With the pictures left out, write every entry down exactly.

(Front-end code edit data)
+-------+
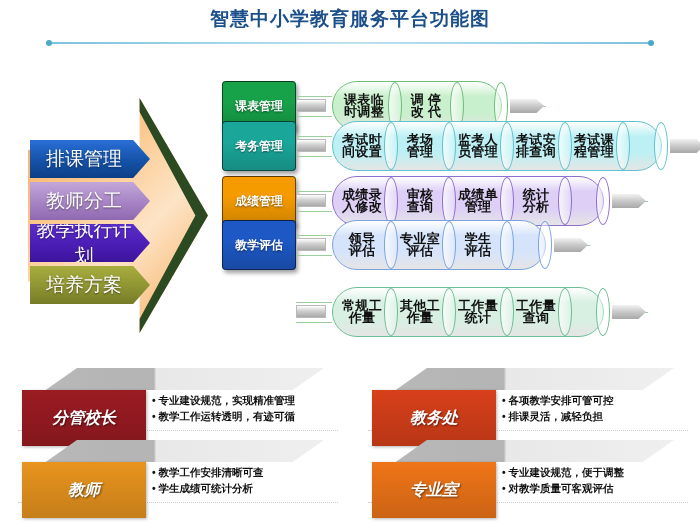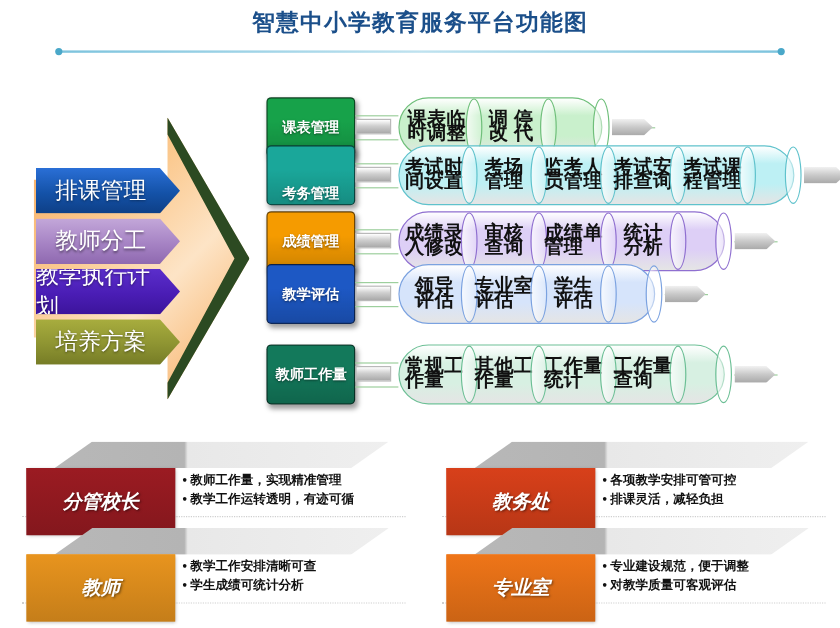--- a/index.html
+++ b/index.html
@@ -85,7 +85,7 @@
     box-sizing:border-box;
   }
   .seg .txt{
-    font-size:16px;font-weight:bold;color:#111111;
+    text-align:center;font-size:13px;font-weight:bold;color:#111111;
     line-height:12.5px;letter-spacing:.3px;white-space:pre-line;
   }
   .seg .cap{

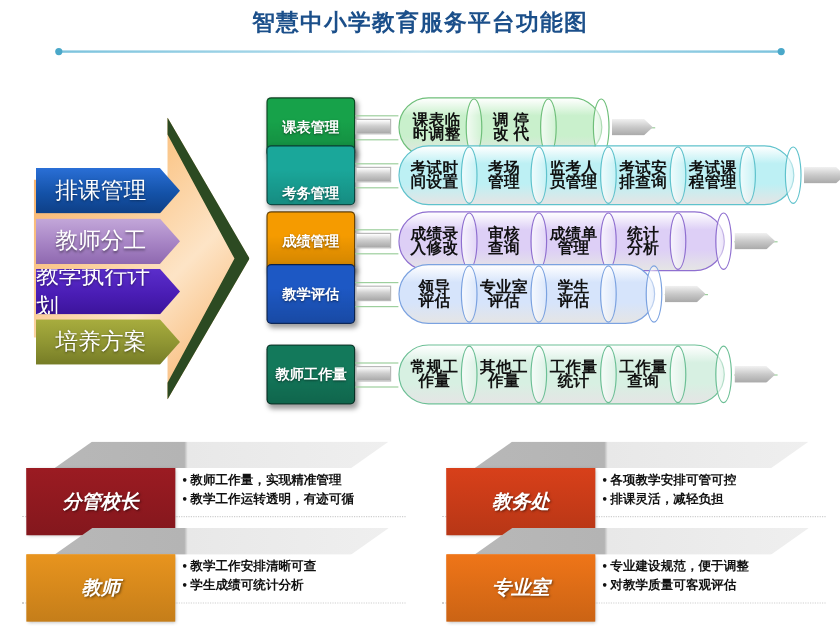--- a/index.html
+++ b/index.html
@@ -182,7 +182,7 @@
       <div class="tail" style="left: 510px; width: 34px;"></div>
     </div>
     <div class="row" style="top: 121px; width: 700px;">
-      <div class="cat-box" style="background: linear-gradient(rgb(26, 167, 154) 0%, rgb(26, 167, 154) 40%, rgba(0, 0, 0, 0.16) 100%), rgb(26, 167, 154); border: 1px solid rgba(0, 0, 0, 0.55); align-items: flex-end;">
+      <div class="cat-box" style="background: linear-gradient(rgb(26, 167, 154) 0%, rgb(26, 167, 154) 40%, rgba(0, 0, 0, 0.16) 100%), rgb(26, 167, 154); border: 1px solid rgba(0, 0, 0, 0.55);">
         <span class="lbl">考务管理</span>
       </div>
       <div class="stub-line" style="top: 15px;"></div>

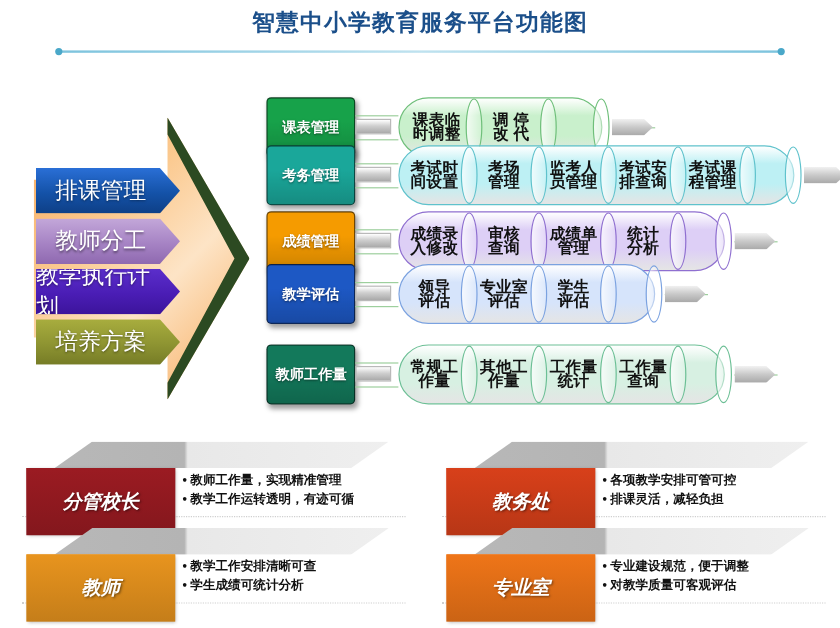--- a/index.html
+++ b/index.html
@@ -52,7 +52,7 @@
   }
   .chev.c0{left:30px;top:140px;background:linear-gradient(to bottom,#2a6fd6 0%,#1452a8 55%,#0e3f86 100%);}
   .chev.c1{left:30px;top:182px;background:linear-gradient(to bottom,#c3a7d9 0%,#a683c4 55%,#8f69b0 100%);}
-  .chev.c2{left:30px;top:224px;background:linear-gradient(to bottom,#5b2ecb 0%,#4a1db5 55%,#3c149b 100%);}
+  .chev.c2{left:30px;top:224px;background:linear-gradient(to bottom,#5b2ecb 0%,#4a1db5 55%,#3c149b 100%);text-align:center;}
   .chev.c3{left:30px;top:266px;background:linear-gradient(to bottom,#a8ad3e 0%,#8e9432 55%,#767c26 100%);}
 
   

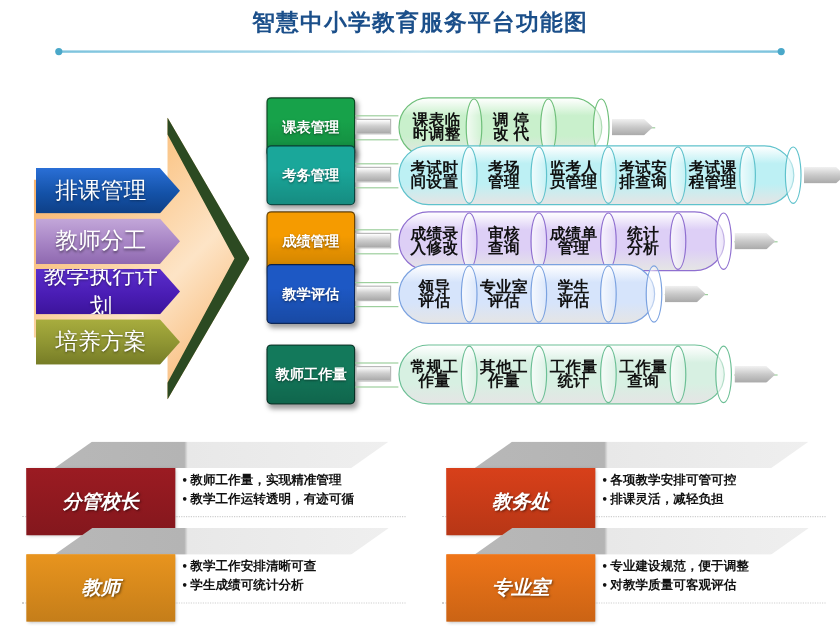--- a/index.html
+++ b/index.html
@@ -290,9 +290,6 @@
       <div class="tail" style="left: 554px; width: 34px;"></div>
     </div>
     <div class="row" style="top: 287px; width: 700px;">
-      <div class="cat-box" style="background: linear-gradient(rgb(19, 121, 91) 0%, rgb(19, 121, 91) 40%, rgba(0, 0, 0, 0.16) 100%), rgb(19, 121, 91); border: 1px solid rgba(0, 0, 0, 0.55);">
-        <span class="lbl">教师工作量</span>
-      </div>
       <div class="stub-line" style="top: 15px;"></div>
       <div class="stub-line" style="top: 35px;"></div>
       <div class="stub"></div>

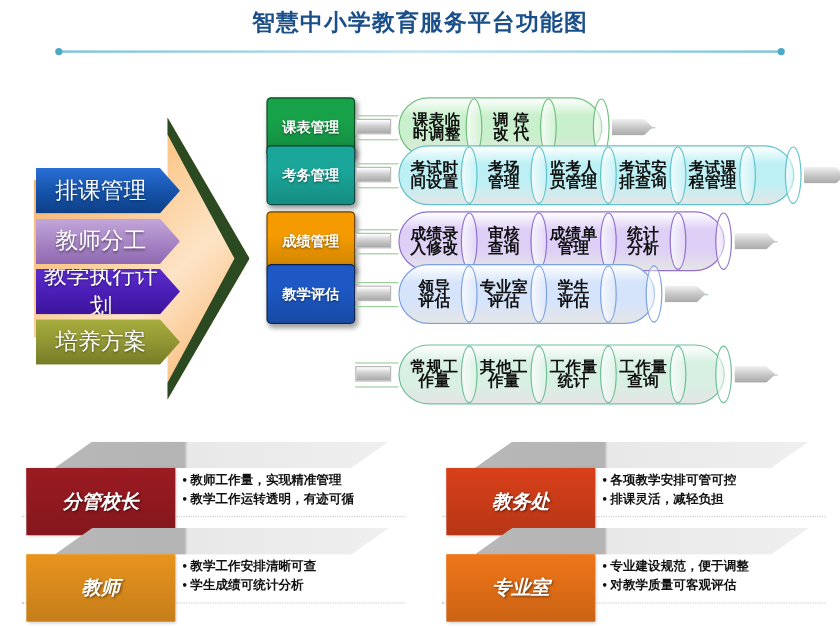--- a/index.html
+++ b/index.html
@@ -331,7 +331,7 @@
         <span>分管校长</span>
       </div>
       <div class="bullets">
-        <div>教师工作量，实现精准管理</div>
+        <div>专业建设规范，实现精准管理</div>
         <div>教学工作运转透明，有迹可循</div>
       </div>
     </div>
+-------+
_YOUR SOLUTION_
--- a/index.html
+++ b/index.html
@@ -85,7 +85,7 @@
     box-sizing:border-box;
   }
   .seg .txt{
-    font-size:16px;font-weight:bold;color:#111111;
+    text-align:center;font-size:13px;font-weight:bold;color:#111111;
     line-height:12.5px;letter-spacing:.3px;white-space:pre-line;
   }
   .seg .cap{

--- a/index.html
+++ b/index.html
@@ -182,7 +182,7 @@
       <div class="tail" style="left: 510px; width: 34px;"></div>
     </div>
     <div class="row" style="top: 121px; width: 700px;">
-      <div class="cat-box" style="background: linear-gradient(rgb(26, 167, 154) 0%, rgb(26, 167, 154) 40%, rgba(0, 0, 0, 0.16) 100%), rgb(26, 167, 154); border: 1px solid rgba(0, 0, 0, 0.55); align-items: flex-end;">
+      <div class="cat-box" style="background: linear-gradient(rgb(26, 167, 154) 0%, rgb(26, 167, 154) 40%, rgba(0, 0, 0, 0.16) 100%), rgb(26, 167, 154); border: 1px solid rgba(0, 0, 0, 0.55);">
         <span class="lbl">考务管理</span>
       </div>
       <div class="stub-line" style="top: 15px;"></div>

--- a/index.html
+++ b/index.html
@@ -52,7 +52,7 @@
   }
   .chev.c0{left:30px;top:140px;background:linear-gradient(to bottom,#2a6fd6 0%,#1452a8 55%,#0e3f86 100%);}
   .chev.c1{left:30px;top:182px;background:linear-gradient(to bottom,#c3a7d9 0%,#a683c4 55%,#8f69b0 100%);}
-  .chev.c2{left:30px;top:224px;background:linear-gradient(to bottom,#5b2ecb 0%,#4a1db5 55%,#3c149b 100%);}
+  .chev.c2{left:30px;top:224px;background:linear-gradient(to bottom,#5b2ecb 0%,#4a1db5 55%,#3c149b 100%);text-align:center;}
   .chev.c3{left:30px;top:266px;background:linear-gradient(to bottom,#a8ad3e 0%,#8e9432 55%,#767c26 100%);}
 
   

--- a/index.html
+++ b/index.html
@@ -290,9 +290,6 @@
       <div class="tail" style="left: 554px; width: 34px;"></div>
     </div>
     <div class="row" style="top: 287px; width: 700px;">
-      <div class="cat-box" style="background: linear-gradient(rgb(19, 121, 91) 0%, rgb(19, 121, 91) 40%, rgba(0, 0, 0, 0.16) 100%), rgb(19, 121, 91); border: 1px solid rgba(0, 0, 0, 0.55);">
-        <span class="lbl">教师工作量</span>
-      </div>
       <div class="stub-line" style="top: 15px;"></div>
       <div class="stub-line" style="top: 35px;"></div>
       <div class="stub"></div>

--- a/index.html
+++ b/index.html
@@ -331,7 +331,7 @@
         <span>分管校长</span>
       </div>
       <div class="bullets">
-        <div>教师工作量，实现精准管理</div>
+        <div>专业建设规范，实现精准管理</div>
         <div>教学工作运转透明，有迹可循</div>
       </div>
     </div>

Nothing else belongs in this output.